Composite (faux wood / poly-resin)

An engineered material — usually a polymer or wood-polymer hybrid — molded to the same dimensions as basswood. Performs identically to hardwood for light and privacy, with two big differences: it costs about half as much, and it is immune to moisture, warping, and finish failure. Hunter Douglas Palm Beach and Norman Woodlore are the lines we sell most.

Best for: bathrooms, kitchens, laundry rooms, mudrooms, and anywhere humidity, splash, or steam is in play.

Alder, oak, and specialty hardwoods

For rooms where stain — not paint — is the final finish, we sometimes spec alder, oak, or cherry. These show wood grain through the stain (basswood does not), so they read more rustic and warmer. Lead times are longer (4–6 weeks vs. 2–3 for basswood), and the cost premium is real (typically 30–60% over basswood). Worth it in a study, a library, or a home with stained trim throughout.

Louver sizes

Louver width controls how much of the glass you see when the shutters are open. The three standard sizes:

A useful rule: louver width should be roughly proportional to the height of the window. Tall, generous windows can carry 4.5″. Small bath windows look right with 2.5″.

A shutter sized correctly disappears into the architecture.
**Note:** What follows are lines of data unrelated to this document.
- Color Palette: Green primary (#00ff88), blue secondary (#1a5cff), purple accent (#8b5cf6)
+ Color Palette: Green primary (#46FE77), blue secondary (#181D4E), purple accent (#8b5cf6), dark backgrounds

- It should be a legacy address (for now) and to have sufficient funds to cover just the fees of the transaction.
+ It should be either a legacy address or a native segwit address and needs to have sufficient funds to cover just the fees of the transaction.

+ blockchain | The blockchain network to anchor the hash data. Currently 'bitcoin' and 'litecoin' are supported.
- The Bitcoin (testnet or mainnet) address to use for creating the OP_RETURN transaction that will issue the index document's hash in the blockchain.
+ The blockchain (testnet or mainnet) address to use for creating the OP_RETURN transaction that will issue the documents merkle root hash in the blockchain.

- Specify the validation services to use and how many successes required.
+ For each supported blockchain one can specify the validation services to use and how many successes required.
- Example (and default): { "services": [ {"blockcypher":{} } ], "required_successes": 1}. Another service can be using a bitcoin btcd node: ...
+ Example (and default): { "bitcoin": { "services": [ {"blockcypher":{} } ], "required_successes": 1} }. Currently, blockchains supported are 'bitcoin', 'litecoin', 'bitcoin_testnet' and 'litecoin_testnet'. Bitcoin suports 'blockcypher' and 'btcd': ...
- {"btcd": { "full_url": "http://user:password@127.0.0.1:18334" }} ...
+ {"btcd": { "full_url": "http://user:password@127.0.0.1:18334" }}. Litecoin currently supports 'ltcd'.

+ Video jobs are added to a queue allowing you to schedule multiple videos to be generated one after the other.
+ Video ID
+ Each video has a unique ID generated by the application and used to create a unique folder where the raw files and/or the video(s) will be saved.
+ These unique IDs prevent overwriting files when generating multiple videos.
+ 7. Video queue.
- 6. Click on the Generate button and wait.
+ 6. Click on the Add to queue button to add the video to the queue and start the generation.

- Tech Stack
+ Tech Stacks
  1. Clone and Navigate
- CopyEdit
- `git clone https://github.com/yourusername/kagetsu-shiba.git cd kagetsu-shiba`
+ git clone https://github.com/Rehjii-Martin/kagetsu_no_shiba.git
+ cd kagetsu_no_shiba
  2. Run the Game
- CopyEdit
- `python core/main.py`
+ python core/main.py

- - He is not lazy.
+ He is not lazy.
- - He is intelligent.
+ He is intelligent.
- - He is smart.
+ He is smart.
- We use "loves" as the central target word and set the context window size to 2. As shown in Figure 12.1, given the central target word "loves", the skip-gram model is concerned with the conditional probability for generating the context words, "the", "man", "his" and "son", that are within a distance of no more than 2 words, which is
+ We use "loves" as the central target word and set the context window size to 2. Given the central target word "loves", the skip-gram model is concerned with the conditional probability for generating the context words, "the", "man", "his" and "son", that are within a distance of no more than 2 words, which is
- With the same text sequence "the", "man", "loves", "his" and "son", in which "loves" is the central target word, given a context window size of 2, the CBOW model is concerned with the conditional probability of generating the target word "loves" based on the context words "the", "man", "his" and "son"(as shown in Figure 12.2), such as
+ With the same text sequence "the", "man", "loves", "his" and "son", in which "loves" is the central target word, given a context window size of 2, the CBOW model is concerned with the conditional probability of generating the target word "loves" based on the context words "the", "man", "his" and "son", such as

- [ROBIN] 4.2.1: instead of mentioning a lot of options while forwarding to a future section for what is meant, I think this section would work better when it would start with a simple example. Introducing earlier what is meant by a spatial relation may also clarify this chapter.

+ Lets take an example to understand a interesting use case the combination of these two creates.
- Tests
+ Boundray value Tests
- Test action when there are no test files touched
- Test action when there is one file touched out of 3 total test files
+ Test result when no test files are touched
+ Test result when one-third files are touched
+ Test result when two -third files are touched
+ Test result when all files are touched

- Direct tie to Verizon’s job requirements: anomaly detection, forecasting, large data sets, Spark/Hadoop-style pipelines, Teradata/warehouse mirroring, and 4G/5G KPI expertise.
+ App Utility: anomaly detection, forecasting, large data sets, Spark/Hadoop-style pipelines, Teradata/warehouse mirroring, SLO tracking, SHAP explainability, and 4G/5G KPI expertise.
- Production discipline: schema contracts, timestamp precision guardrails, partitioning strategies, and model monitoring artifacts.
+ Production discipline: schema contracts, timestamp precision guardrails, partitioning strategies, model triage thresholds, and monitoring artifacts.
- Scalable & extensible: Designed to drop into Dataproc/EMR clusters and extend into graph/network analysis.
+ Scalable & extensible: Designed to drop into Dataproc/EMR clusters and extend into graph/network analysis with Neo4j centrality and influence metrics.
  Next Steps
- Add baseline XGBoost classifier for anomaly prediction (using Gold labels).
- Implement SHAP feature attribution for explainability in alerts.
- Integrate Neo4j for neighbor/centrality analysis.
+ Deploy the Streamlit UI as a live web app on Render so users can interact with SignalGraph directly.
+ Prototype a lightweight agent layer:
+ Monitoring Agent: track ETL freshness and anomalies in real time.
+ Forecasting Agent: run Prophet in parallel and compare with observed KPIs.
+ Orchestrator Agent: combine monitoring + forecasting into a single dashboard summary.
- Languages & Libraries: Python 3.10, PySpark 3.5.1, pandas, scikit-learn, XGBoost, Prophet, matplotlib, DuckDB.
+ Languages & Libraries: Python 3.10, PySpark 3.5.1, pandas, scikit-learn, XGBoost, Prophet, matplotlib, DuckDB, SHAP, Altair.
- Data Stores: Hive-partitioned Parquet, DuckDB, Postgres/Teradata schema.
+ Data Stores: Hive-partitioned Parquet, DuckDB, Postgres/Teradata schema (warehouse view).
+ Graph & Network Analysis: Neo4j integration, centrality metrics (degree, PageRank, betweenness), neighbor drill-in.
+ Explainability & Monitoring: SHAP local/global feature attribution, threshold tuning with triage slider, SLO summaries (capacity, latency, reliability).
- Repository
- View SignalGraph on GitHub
A shutter sized wrong shouts.

Frame styles

The frame is the piece that touches the wall and holds the panels. There are seven standard frames; two account for most installs:

Specialty options (deco, decora, bullnose, full-casing-return) add cost but solve specific architectural problems — French doors, casing that already returns to the drywall, very thin trim.

Tilt rods

The vertical rod that tilts the louvers can be visible or hidden. Hidden tilt (sometimes called clearview or concealed) is now the default on premium lines — the louvers move via an invisible mechanism in the stile, giving a clean, modern face. Front tilt rod (visible center rod) is the traditional look — appropriate on historic homes, sometimes preferred for symmetry.

Hinges and finish

Hinges come in painted, polished nickel, oil-rubbed bronze, satin brass, and matte black. Choose to match cabinet hardware in the kitchen, lever sets at the door, and faucetry in the bath. We bring physical samples to every consultation.

Finishes are factory-applied — multi-step, baked, durable. The standard paint palette runs about thirteen variations of white (creams, eggshells, soft greys). Custom color matches are available on most lines for a $80–$180 per window upcharge and 1–2 weeks of additional lead time.

Our standard 2026 spec

Norman Heritance basswood, 3.5″ louvers, L-frame outside mount, hidden tilt, satin brass hinges, painted in the trim color of the home. For wet rooms: Woodlore composite, same configuration. This combination accounts for over 70% of the shutters we installed in 2025.

Where plantation shutters go (and where they don't)

Motorization

Tilt-motors for plantation shutters are now available on most premium lines. Hunter Douglas PowerView Gen 3 drives tilt on NewStyle and Heritage; Norman has its own tilt motor on Heritance. Adds $200–$400 per window, plus a one-time hub. Worth it on atrium walls, primary suites, and any shutter you find yourself adjusting more than twice a day. More on motorized shades here.

How much they cost in Tennessee

Short version: composite runs $350–$700 per window installed; basswood runs $700–$1,500+ per window installed. Whole-house packages most often land between $5,500 and $14,000. For the line-by-line breakdown — including motorization upcharges, frame upgrades, and the install costs that brochures hide — see our plantation shutter cost guide for Tennessee.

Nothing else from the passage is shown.